Les pétioles, dressés ou courbes, de 1,5-2,2 m de long et de 3-4 cm de large, de couleur vert jaunâtre, sont dotés dans la moitié inférieure d’épines brun rougeâtre de longueur décroissante, il n’y a presque plus d’épines dans la partie restante ; la base foliaire se dégrade en grande partie en une masse de fibres grossières crémeuses entourant la tige.

Les inflorescences sont situées entre les feuilles (interfoliaires), de 1-2 m de long, ascendantes, de couleur blanc crème à jaunâtre, avec des ramifications du quatrième ordre et plusieurs rachillets, de 3-9 cm de long, avec de minuscules fleurs hermaphrodites sessiles, en groupes de 3-6, avec les étamines unies à la base et trois carpelles libres à la base et unis à l’apex pour former un style unique avec stigmate trilobé. Les fruits sont globuleux, de 1,2-1,6 cm de diamètre, initialement verts, puis rougeâtres et finalement noirs à maturité, ne contenant qu’une graine globuleuse, de 0,8-1 cm de diamètre.

On reproduit ce palmier par graines, préalablement maintenues dans l’eau pendant trois jours, puis dans un terreau sableux, drainant, maintenu humide à une température de 26-28 °C, avec des temps de germination de 1 à 3 mois.

L’espèce est l’un des mystères de la flore australienne car elle se développe à une centaine de kilomètres de tout autre palmier. C’est pourquoi elle pourrait représenter, d’après certains, grâce à la présence d’eau souterraine, les restes d’une présence plus large d’Arecaceae sur le territoire dans des temps plus reculés, sous un climat beaucoup plus humide.

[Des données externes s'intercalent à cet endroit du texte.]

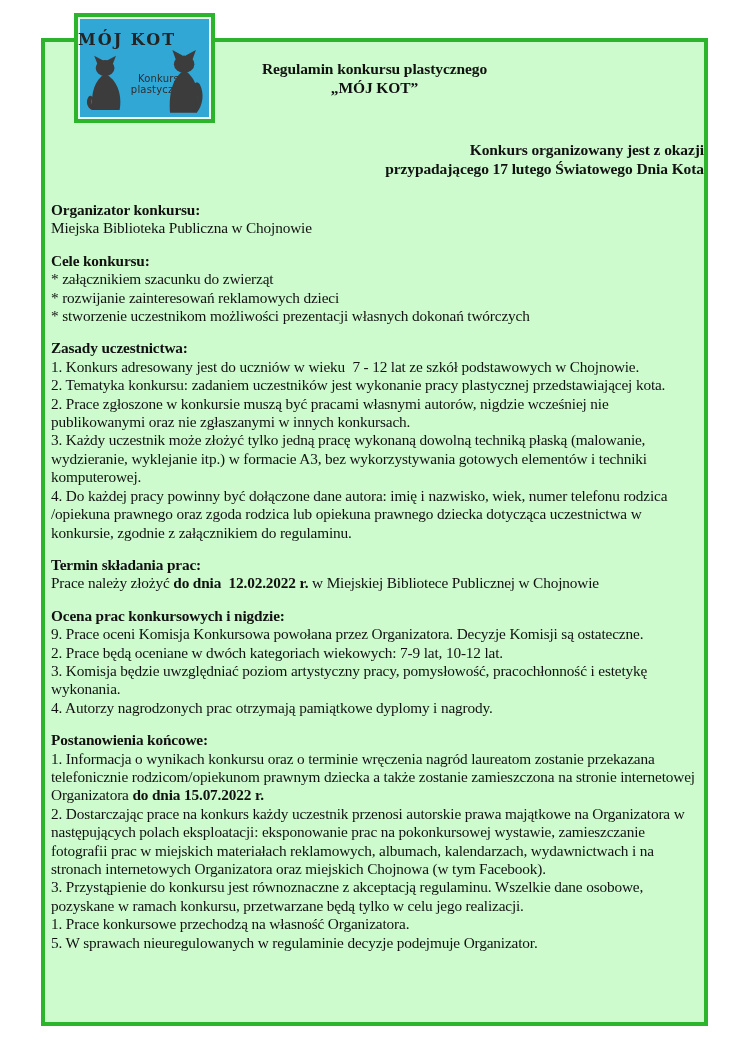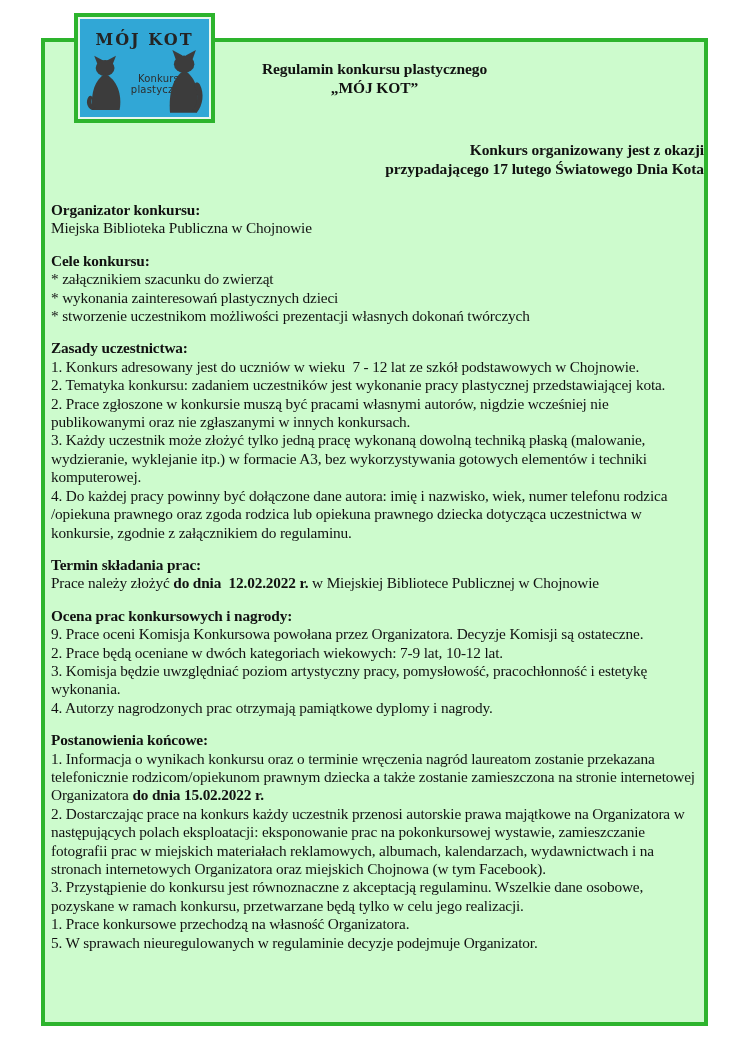"MÓJ KOT" .logo-title { text-align: center -> none }
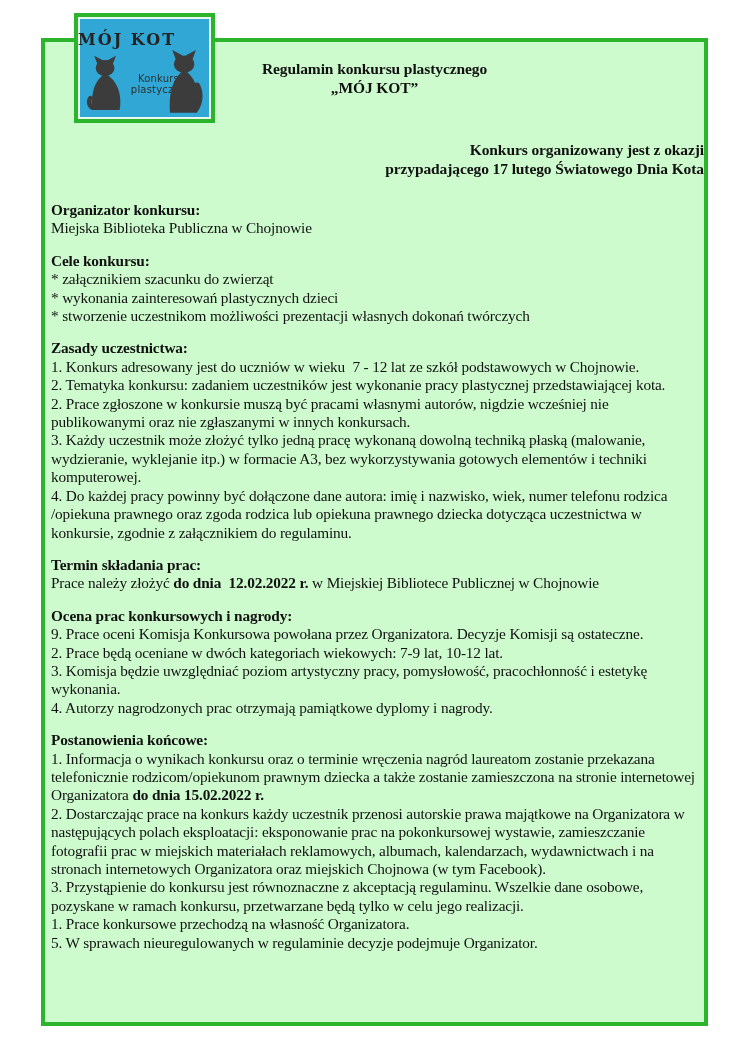"* wykonania zainteresowań plastycznych" span { text: wykonania zainteresowań plastycznych -> rozwijanie zainteresowań reklamowych }
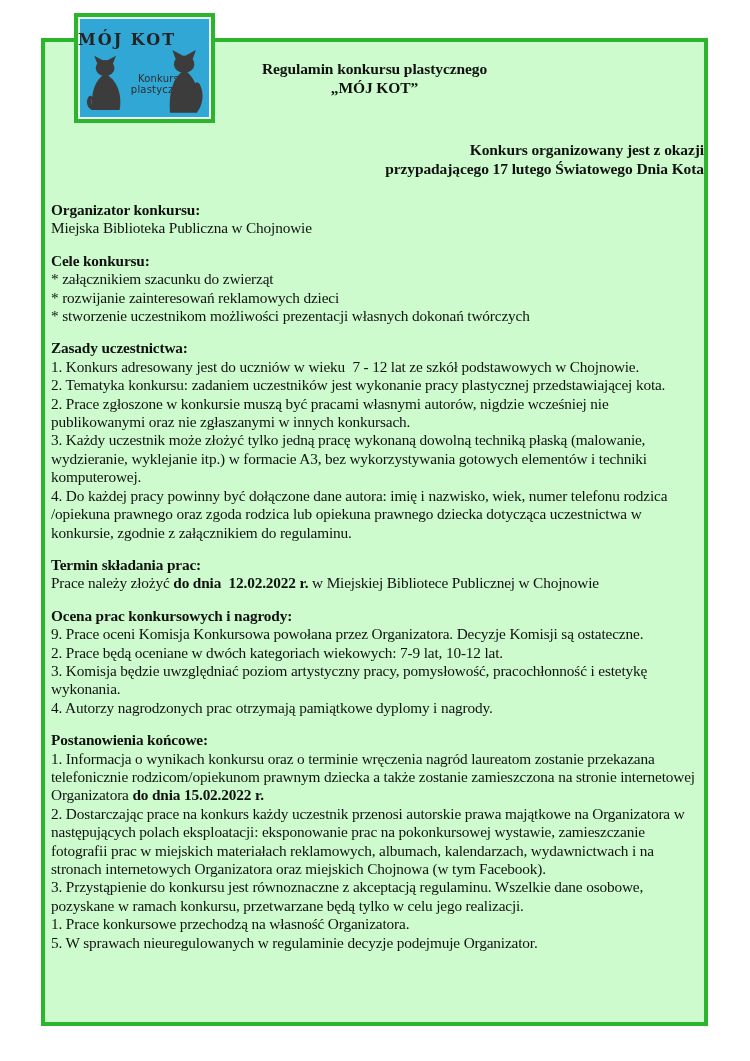"Ocena prac konkursowych i nagrody:" p.heading { text: nagrody -> nigdzie }
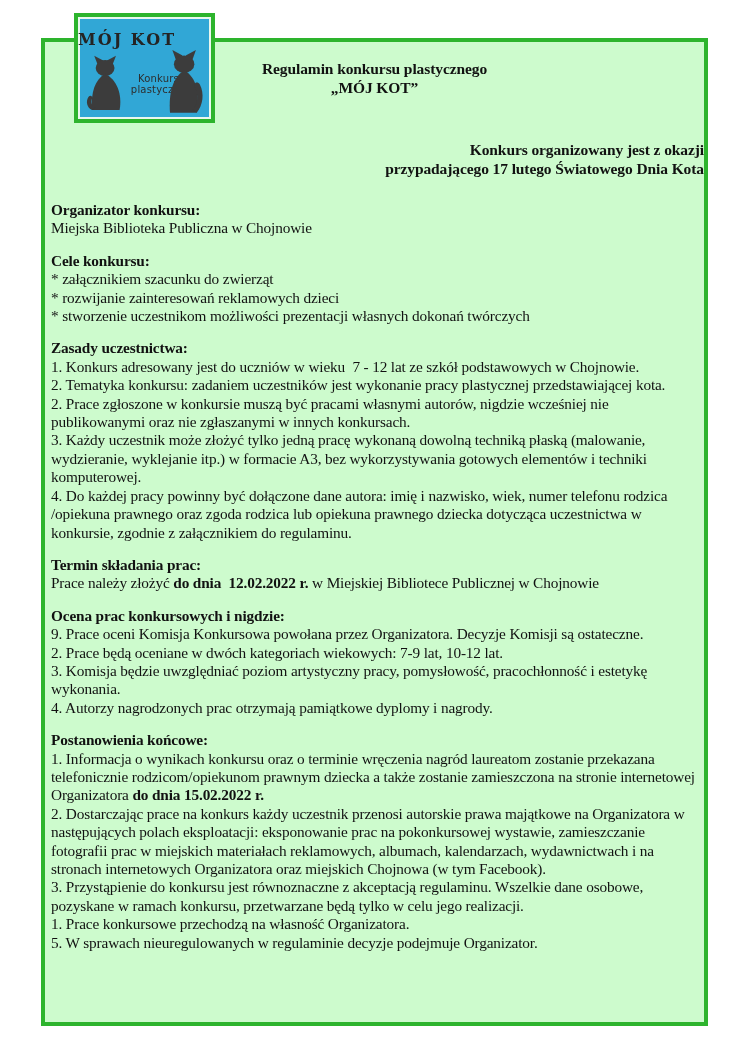"do dnia 15.02.2022 r." span.b { text: 15.02.2022 -> 15.07.2022 }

D’après d’autres, sur la base d’études génétiques, la population pourrait être au contraire le résultat d’une dispersion apparue dans une période relativement récente (entre 15 000 et 30 000 ans), éventuellement effectuée par les autochtones. L’isolement et les conditions environnementales particulières l’ont différenciée morphologiquement, des espèces génétiquement les plus proches, comme Livistona rigida Becc. (1921), géographiquement éloignée d’environ 1000 km, même si cette distance remarquable et la faible importance de cette espèce pour les populations primitives soulèvent plusieurs questions.

Ce palmier a des caractéristiques ornementales indéniables, notamment lorsqu’il est jeune, il est cultivable en plein soleil dans les zones tropicales, subtropicales et tempérées chaudes, où il peut résister à des températures allant jusqu’à environ -4 °C pendant une très courte période. Il s’adapte à différents types de sol, à condition qu’il soit parfaitement drainant, même s’il préfère les sols sableux, et qu’il supporte les périodes de sécheresse à l’état adulte. Il pousse plus vite s’il est régulièrement arrosé dans les climats caractérisés par des saisons chaudes et sèches, comme celles de type méditerranéen. Comme plante en pot, lorsqu’il est jeune, son utilisation se limite à la décoration d’espaces extérieurs, nécessitant le plein soleil pour revêtir sa couleur rouge caractéristique.

Synonyme : Saribus mariae (F.Muell.) Kuntze (1891).